| |
Acı gerçek... Ağır fatura...
Salı günü Polonya'nın başkenti Varşova'ya gittik... Çarşamba günü de döndük... Neler mi gördük?.. Maximus'un (Tekstil ve Hazır Giyim Toptancılar Merkezi) açılışından başlayalım. Maximus, Varşova'nın merkezine 17 kilometre. 140 dükkan var. Büyüklükleri 68 ile 322 metrekare arasında değişiyor. Ve bu "117 bin metrekare alana sahip" toptancılar merkezi "Türklerin" malı. "Mesa-Nurol" ortaklığının.
Bravo Türk müteahhitliğine. 4 kıtada, 63 ülkeye yayılmışlar. Fas'tan Afganistan'a, İrlanda'dan Mısır'a, Rusya'dan Amerika'ya kadar. Kimi yerde "inşaat yapıyorlar." Kimi yerde "yaptıkları binaları işletiyorlar... Kiraya veriyorlar." Bazen "kendi aralarında", bazen de "gittikleri ülkelerde" ortaklık kuruyorlar. Bugüne kadar "63 milyar dolarlık" iş yapmışlar.
Üzerinde Türk bayrağının dalgalandığı Maximus açıldı. Sırada Aziz Yıldırım-Mithat YenigünEmin Usluel'in, inşaatı devam eden "iş merkezleri" var. Gördük ki, Türkler "Polonya'ya mühürlerini vuruyorlar."
Maximus'un açılış törenine Türk ve Polonya başbakanları birlikte geldiler. Polonya Parlamentosu, Ermeniler konusunda "Türkiye'yi rahatsız eden bir karar aldığı için", Başbakan Marek Belka'yı biraz "gönülsüz" dinledik. Ama Polonya başbakanı "öyle sözler" söyledi ki, bir süre sonra "kulak kesildik."

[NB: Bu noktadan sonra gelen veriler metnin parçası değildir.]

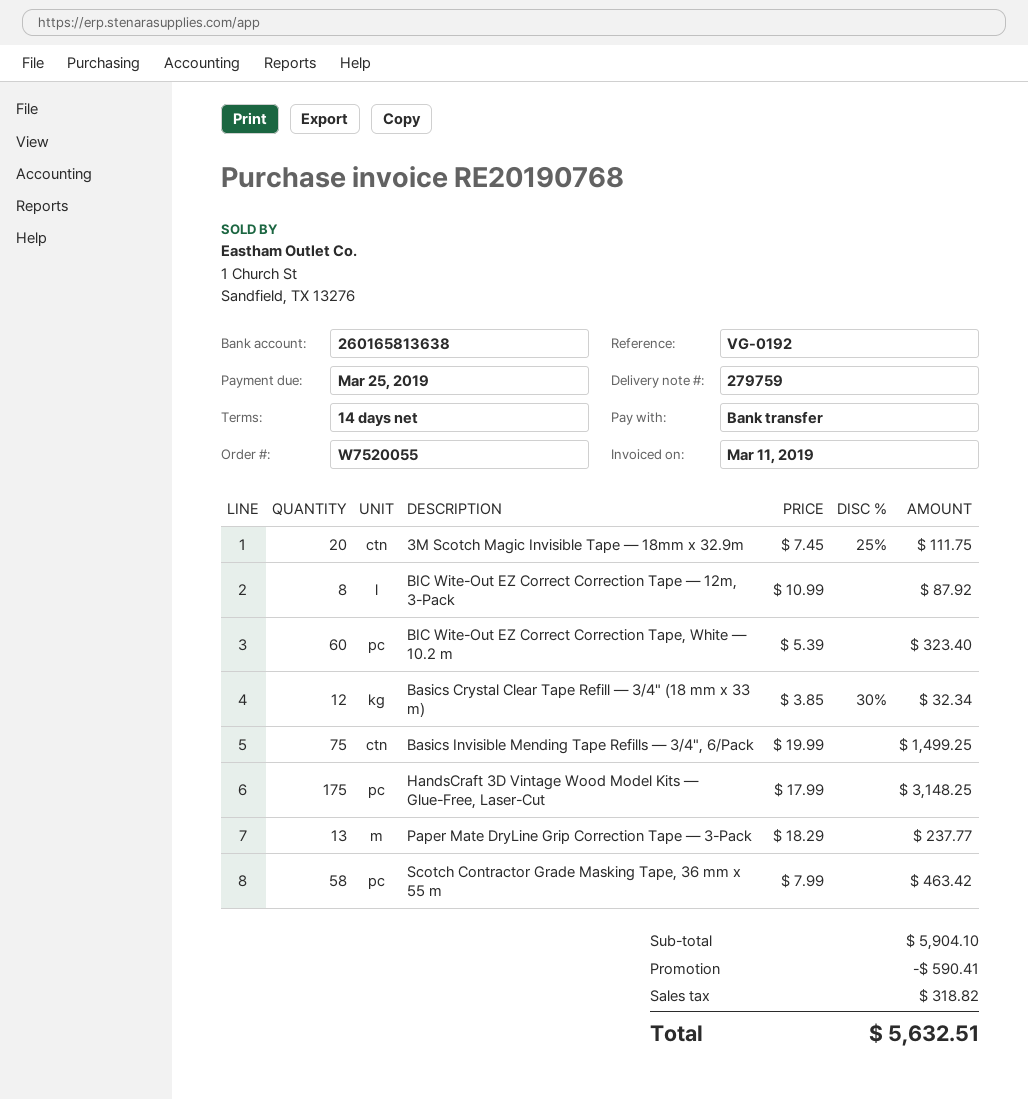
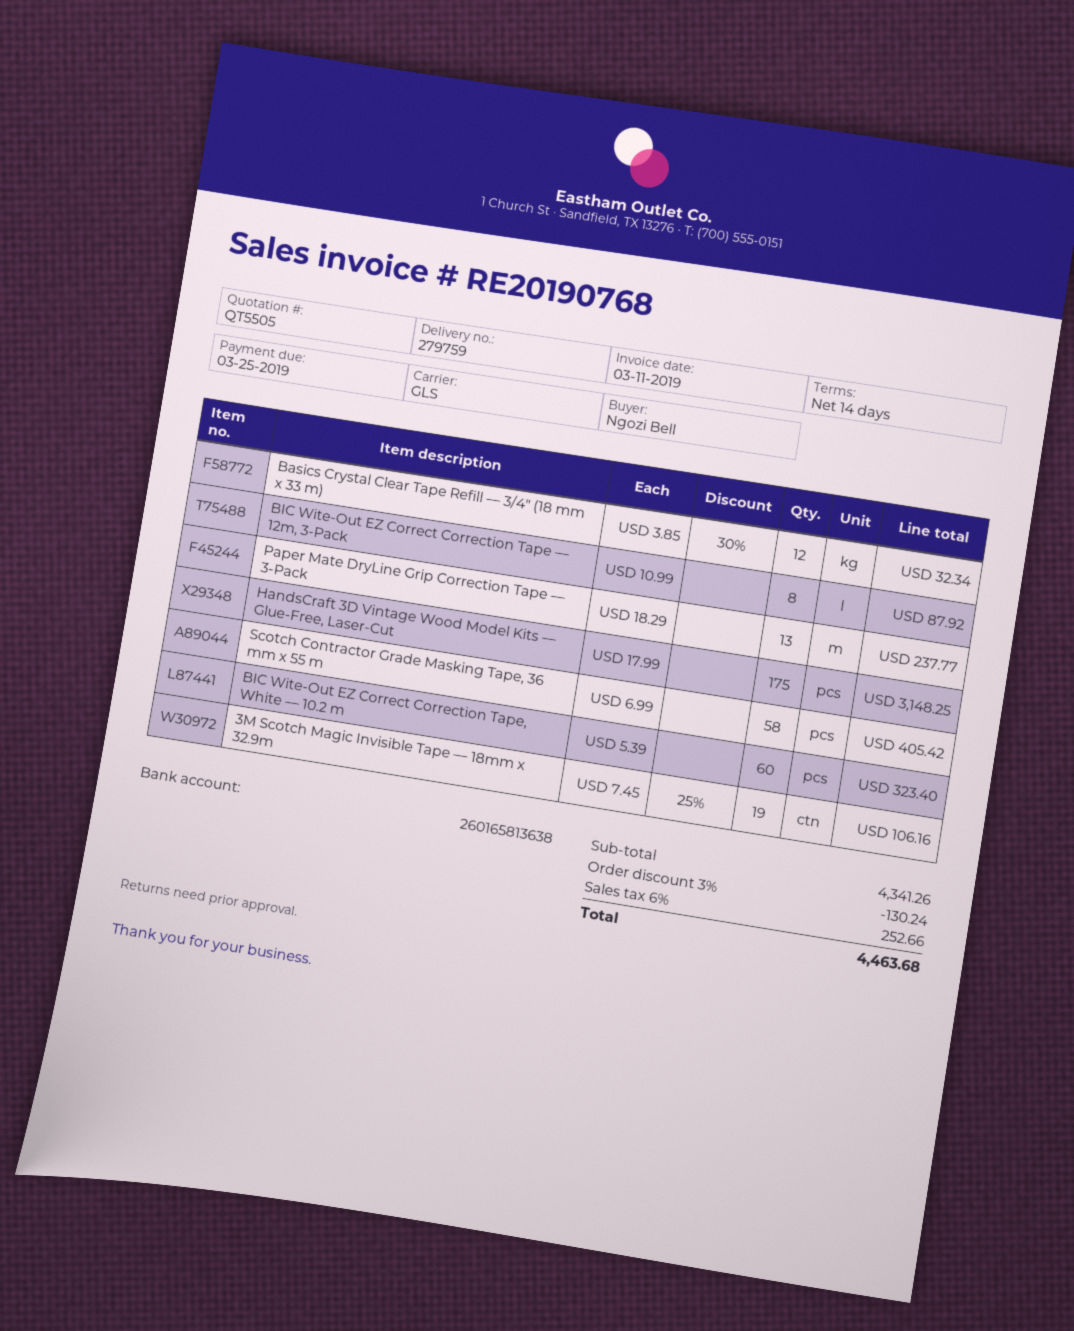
3M Scotch Magic Invisible Tape — 18mm x 32.9m: 20 x 7.45 - 25% = 111.75 -> 19 x 7.45 - 25% = 106.16
Basics Invisible Mending Tape Refills — 3/4", 6/Pack: 75 x 19.99 = 1499.25 -> none
Scotch Contractor Grade Masking Tape, 36 mm x 55 m: 58 x 7.99 = 463.42 -> 58 x 6.99 = 405.42
subtotal: 5904.10 -> 4341.26
discount: 590.41 -> 130.24
tax: 318.82 -> 252.66
total: 5632.51 -> 4463.68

Başbakan Marek Belka Türkiye'yi öve öve bitiremedi: * Türkler bizim tarihi dostlarımız. * Kendimizi en yalnız hissettiğimiz dönemlerde Türkler bizim yanımızdaydı. * En zor zamanlarda bize herkesten önce Türkler sahip çıktı. * Türkler'e minnet borcumuz var. * Türkiye gittiğimiz, gezdikçe hayran kaldığımız, tatil yaptığımız bir ülke. * Avrupa Birliği konusunda desteğimiz sizinle... Kollarımızı açtık, sizi bekliyoruz.
Törende, emekli büyükelçi Özdem Sanberk ile yanyanaydık. Kulağımıza eğildi: - Bir başbakan başka türlü özür dileyemez.
Polonya başbakanının konuşması "önceden titizlikle hazırlanmış... Kağıda dökülmüş" bir metindi. Ve her cümlesi bir başka "özür dilemeydi." Türk ve Polonya TV'lerinin, her ülkeden davetlilerin önünde "özür dileme."
Polonya madem sonradan özür dileyecekti, öyleyse parlamentosu neden "bizi üzdü?" Soruyu Polonyalılara sorduk. Aldığımız yanıt şöyle oldu: Burada Ermeni lobileri var... Siyaseti etkiliyorlar... Ama siz lobicilikte onlar kadar etkili değilsiniz ki.
"Acı gerçek" şu ki, Ermeni konusunda tezlerimizi anlatmakta, arşivlerimizi dünya ile paylaşmakta "çok geç kalmışız." Şimdi ödediğimiz fatura yıllar yılı "başımızı kuma gömmenin... Kulağımızın üzerine yatmanın" faturası.